Haydar Teberoğlu bir anısını şöyle anlattı: Kutluşar, kutluşehir anlamına gelmektedir. Kızıldeli mevkiinin doğu yanında 1,5 km vadi boyunca bir yer altı şehri vardır. Şehrin saray bölümü ile kilise bölümü define arayıcıları tarafından zaman zaman kaçak olarak kazılmakta ve bazı eşyalar çıkarılmaktadır. 1972 yılında ben lise öğrencisi iken, Yalak Deresi mevkiinde Kara Mehmet Amcamın tarlasının içindeki kabristanda, bir mezarın kazıldığını, güttüğüm koyunların ürkmesi sonunda farkettim. Koyunların önüne geçip baktığımda, geceleyin define arayıcılarının bir kabri açtıklarını ve korkudan açık halde bırakıp kaçtıklarını anladım. Açılan kabirdeki cesedin kime ait olduğunu bilmediğimiz halde bunun yeni ölmüş gibi hiç bozulmadığını gördüm. Rahmetli büyük amcam Veli Teberoğlu'na haber verdim. O beni köye gönderdi ve sandıkta kendisi için almış olduğu kefeni getirtti, ikimiz birlikte ölüyü kefenleyerek aynı yere gömdük.



4. Mart Köyü

Köyün kurucusu, Türabi Ocağı Kurucusu Hacı Ali Türabi'dir. Türabi, Ahmet Yesevi'nin oğlu Kutbettin Haydar Komutasında Anadolu'ya gönderdiği beş bin kişilik ordunun sancaktarıdır. Ordu Keskin Tekfuru'na yenilir, Hacı Ali Türabi 1205 yılında soğuk bir kış günü Çankırı'ya gelir ve halkı İslamiyet'e çağırır, üç defa kuyuya atılır ve keramet göstererek her defasında kuyudan çıkar. Sonunda Çankırı Tekfuru onu zincire vurdurarak Eldivan Dağında bugün Uluçam denen mevkide ağaca bağlatır ve yanına bir nöbetçi bırakır. Hacı Ali Türabi yine kerametini göstererek zincirleri kırar ve Mart Köyüne gelir. Burası Mart gibi soğukmuş diyerek köye yerleşir ve böylece köye adı verilmiş olur(Teberoğlu,1999).

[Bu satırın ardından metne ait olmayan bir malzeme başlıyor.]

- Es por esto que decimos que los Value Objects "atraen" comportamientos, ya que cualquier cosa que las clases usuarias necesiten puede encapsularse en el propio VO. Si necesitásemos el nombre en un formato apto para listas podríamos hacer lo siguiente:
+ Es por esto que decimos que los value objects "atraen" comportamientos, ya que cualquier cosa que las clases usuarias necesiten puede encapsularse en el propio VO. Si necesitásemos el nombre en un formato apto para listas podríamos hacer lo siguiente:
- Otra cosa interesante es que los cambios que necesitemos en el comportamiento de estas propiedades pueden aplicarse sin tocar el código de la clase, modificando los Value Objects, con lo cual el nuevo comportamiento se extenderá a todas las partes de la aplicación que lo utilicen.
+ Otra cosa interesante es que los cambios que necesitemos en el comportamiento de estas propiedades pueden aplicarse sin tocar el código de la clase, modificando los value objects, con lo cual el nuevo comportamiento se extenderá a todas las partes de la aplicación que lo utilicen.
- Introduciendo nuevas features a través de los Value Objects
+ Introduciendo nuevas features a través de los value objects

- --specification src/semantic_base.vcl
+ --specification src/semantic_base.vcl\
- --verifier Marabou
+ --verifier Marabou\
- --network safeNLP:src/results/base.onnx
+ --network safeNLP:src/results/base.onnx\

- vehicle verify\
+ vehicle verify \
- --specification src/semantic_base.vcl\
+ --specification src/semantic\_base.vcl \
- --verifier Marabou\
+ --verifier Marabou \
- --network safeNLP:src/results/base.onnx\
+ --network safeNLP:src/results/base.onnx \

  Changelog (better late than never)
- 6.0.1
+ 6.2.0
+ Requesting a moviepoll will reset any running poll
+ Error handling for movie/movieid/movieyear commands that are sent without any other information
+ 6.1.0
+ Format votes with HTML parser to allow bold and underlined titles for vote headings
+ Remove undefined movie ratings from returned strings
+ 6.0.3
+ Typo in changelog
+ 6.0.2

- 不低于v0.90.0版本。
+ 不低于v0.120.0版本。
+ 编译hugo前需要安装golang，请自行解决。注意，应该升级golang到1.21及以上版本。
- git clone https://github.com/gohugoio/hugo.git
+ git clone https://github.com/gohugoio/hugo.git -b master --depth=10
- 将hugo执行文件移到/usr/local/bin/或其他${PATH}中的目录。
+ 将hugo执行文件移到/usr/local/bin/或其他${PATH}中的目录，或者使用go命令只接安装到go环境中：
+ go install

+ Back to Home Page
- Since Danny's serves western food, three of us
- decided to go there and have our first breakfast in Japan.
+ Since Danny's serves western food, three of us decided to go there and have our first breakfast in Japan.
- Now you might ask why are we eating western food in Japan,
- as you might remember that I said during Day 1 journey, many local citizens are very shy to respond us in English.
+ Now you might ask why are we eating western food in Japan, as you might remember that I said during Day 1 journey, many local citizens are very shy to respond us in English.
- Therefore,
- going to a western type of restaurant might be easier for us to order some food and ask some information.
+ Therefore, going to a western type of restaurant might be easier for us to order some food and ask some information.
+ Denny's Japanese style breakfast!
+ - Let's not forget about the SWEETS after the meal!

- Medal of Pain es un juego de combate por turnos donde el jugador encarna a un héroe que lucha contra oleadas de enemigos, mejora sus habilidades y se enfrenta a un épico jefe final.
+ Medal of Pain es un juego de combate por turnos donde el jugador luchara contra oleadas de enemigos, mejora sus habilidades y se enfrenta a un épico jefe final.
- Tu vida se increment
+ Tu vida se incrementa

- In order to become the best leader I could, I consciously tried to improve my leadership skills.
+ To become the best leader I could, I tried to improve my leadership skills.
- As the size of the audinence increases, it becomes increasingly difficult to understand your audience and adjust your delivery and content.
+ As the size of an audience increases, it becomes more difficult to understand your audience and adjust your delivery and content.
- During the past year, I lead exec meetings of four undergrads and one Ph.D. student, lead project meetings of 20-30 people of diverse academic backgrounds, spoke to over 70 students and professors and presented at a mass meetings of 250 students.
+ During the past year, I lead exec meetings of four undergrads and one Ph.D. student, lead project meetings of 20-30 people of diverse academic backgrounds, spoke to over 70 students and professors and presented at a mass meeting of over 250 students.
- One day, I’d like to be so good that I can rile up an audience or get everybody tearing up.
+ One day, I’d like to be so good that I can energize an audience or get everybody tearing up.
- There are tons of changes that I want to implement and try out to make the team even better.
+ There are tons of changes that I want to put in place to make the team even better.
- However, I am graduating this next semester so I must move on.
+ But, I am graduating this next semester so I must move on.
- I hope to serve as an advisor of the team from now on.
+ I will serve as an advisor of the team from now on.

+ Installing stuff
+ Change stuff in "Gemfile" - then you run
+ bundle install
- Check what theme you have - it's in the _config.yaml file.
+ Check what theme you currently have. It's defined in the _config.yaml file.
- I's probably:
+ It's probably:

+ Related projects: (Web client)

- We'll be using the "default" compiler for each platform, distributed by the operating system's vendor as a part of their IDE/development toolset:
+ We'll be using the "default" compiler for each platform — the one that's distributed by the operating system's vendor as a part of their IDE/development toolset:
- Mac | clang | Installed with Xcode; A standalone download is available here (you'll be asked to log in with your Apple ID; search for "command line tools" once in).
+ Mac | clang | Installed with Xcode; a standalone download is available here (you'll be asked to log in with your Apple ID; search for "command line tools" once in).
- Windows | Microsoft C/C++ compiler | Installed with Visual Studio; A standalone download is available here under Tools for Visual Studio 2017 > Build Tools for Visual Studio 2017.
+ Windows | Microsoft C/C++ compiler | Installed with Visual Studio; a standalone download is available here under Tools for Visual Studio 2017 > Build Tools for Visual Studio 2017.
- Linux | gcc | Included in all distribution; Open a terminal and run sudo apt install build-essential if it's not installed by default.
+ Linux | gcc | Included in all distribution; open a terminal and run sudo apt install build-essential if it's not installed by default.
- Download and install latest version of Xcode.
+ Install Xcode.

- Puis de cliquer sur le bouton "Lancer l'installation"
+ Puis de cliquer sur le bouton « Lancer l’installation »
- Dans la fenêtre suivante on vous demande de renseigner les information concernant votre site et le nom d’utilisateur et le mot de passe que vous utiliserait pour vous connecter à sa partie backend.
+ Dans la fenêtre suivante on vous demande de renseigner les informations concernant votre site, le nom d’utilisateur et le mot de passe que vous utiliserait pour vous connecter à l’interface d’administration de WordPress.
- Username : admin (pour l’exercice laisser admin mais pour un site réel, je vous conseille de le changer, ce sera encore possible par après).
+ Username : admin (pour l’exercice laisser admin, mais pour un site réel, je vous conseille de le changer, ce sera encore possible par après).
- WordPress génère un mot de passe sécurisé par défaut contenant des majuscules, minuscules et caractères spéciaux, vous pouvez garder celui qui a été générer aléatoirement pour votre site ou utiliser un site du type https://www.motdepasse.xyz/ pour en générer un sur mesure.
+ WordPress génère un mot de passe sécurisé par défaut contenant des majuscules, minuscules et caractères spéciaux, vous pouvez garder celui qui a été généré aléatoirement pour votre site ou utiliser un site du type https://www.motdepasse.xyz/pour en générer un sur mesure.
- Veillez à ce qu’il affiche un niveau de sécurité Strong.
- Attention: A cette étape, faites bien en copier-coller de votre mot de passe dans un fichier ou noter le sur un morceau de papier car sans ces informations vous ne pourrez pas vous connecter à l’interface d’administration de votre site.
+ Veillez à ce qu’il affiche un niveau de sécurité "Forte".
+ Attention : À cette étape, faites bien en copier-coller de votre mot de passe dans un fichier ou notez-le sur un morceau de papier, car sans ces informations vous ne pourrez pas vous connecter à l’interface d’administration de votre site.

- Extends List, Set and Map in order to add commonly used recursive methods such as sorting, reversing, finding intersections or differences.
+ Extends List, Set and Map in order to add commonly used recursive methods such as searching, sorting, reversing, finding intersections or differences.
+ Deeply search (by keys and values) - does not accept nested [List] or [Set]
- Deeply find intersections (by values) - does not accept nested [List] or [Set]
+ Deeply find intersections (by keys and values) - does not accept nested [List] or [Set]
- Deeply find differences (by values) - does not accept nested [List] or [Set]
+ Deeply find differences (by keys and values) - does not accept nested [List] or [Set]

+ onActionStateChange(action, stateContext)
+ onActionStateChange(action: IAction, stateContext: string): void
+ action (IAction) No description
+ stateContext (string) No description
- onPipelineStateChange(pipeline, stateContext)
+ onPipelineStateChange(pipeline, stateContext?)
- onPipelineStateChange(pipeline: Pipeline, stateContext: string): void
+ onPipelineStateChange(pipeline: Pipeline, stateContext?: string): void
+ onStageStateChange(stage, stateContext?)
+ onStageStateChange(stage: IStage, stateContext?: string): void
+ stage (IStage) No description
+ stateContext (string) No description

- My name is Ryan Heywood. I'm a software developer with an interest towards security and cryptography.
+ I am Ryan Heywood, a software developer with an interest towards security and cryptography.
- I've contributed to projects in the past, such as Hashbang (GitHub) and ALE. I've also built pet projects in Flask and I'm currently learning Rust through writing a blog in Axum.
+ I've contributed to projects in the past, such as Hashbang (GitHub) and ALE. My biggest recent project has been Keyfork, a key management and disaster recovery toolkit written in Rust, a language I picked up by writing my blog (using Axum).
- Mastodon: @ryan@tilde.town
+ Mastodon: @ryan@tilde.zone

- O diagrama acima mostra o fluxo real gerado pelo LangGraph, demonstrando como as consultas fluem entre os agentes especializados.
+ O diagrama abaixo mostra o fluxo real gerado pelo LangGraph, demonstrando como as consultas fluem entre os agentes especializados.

Türabi Ocağı dedelerinden bazıları şunlardır: Ali Dedeoğlu, Halil Özdemiroğlu, Yusuf Dedeoğlu, Şükrü Dedeoğlu, Hasan Dedeoğlu(Kuzukıran, 1998).

Zamanla buraya Sünniler de gelip yerleşmişlerdir. Şu anda köy 100 hane olup bunun sadece 5 hanesi Alevi olup diğeri Sünni'dir. Köydeki adak kurbanları ve yağmur duaları Hacı Ali Türabi'nin Türbesinde yapılmaktadır(Dedeoğlu, 1999).

Köyün üstü ormandır. Köy dağın dibinde kurulmuştur. Yaklaşık 10 yıl önce köyün üstünde su göleti yapıldı ve bu su ile arazi sulanmaktadır. Köy arazisi verimli olduğu için arpa, buğday, fiy, nohut, mercimek ve çok miktarda fasulye ekilmektedir. Bunun dışında elma, kayısı ve bol miktarda erik yetiştirilmektedir(Dedeoğlu,1999).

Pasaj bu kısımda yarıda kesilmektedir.